Before he could reply, she shut her eyes and shook her head as she always did when she wanted to warn him that she would be deaf to whatever he said. Then, just as he was cursing himself for having made the journey, she reached up to him. He sighed, lowered himself into her embrace and just for a moment let himself go — felt the soft warmth that he had so loved as a boy.

‘Mamina’s baby,’ she whispered. ‘I am so proud of you.’

He knew this was a lie. Why do you do this with criminals? Where is the job? she had blurted out once when he showed her a conference programme that featured his name. He still looked forward to when he could tell her he was officially a lecturer, though that goal seemed to have receded beyond his reach — again. Bursaries and fellowships were way beyond her understanding, yet all the time his brother had been at home on his arse in front of Medal of Honour, it was ‘poor Karza’.

She waved at the group of friends who had respectfully withdrawn so they could have this moment together. ‘They all saw you on the television.’

They, not you, he wanted to say. But he didn’t. He smiled and took the compliment anyway. He couldn’t help it: he had always been a sucker for her praise — however guarded. A part of him that he didn’t want to own up to was aware that it was almost worth coming all the way up here for.
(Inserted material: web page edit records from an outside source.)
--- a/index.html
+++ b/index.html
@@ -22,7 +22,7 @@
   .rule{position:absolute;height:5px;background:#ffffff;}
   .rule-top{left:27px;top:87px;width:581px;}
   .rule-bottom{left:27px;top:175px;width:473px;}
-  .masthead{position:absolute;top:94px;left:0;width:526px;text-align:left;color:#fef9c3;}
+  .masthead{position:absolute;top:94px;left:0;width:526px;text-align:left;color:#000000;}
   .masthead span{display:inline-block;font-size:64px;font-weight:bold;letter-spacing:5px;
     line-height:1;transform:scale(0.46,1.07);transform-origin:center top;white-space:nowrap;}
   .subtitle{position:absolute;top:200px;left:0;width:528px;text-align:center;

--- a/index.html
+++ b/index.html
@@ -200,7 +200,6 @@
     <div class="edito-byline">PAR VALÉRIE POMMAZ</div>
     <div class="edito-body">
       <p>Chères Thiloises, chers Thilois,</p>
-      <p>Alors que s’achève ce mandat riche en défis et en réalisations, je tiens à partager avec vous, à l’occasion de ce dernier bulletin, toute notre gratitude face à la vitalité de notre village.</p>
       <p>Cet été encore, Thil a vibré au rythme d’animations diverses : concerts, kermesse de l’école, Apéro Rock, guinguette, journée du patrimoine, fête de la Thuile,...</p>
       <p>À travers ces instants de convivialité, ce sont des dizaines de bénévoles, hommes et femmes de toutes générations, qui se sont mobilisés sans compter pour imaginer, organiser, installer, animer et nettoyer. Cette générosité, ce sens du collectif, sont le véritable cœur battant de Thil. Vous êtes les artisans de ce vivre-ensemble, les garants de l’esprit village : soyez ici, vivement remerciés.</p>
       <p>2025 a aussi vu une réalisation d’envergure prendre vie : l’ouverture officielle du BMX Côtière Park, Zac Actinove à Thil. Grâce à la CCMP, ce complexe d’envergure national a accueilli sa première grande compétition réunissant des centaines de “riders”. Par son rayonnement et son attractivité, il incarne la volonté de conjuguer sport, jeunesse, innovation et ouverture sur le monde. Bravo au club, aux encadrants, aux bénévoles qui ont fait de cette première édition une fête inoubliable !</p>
But he knew the moment would be short-lived.

‘Since Karza left, you don’t know how hard it’s been.’

He loosened the embrace and stepped back. ‘Well, you’ve got Jimmy now.’

He had noticed her charming their Cypriot landlord even before his father had left, praising him for letting them live in the cramped, badly ventilated flat above his shop. Such a kind man, so good to my boys. It was true: Jimmy gave them Cokes from his fridge, change for the slot machine and free kebabs. Then she had appeared in new earrings, shoes, a winter coat. He soon realized what she was doing to secure these favours, as he turned up the TV to drown the squeals and gasps that floated up from Jimmy’s room behind the shop when she was ‘helping downstairs’.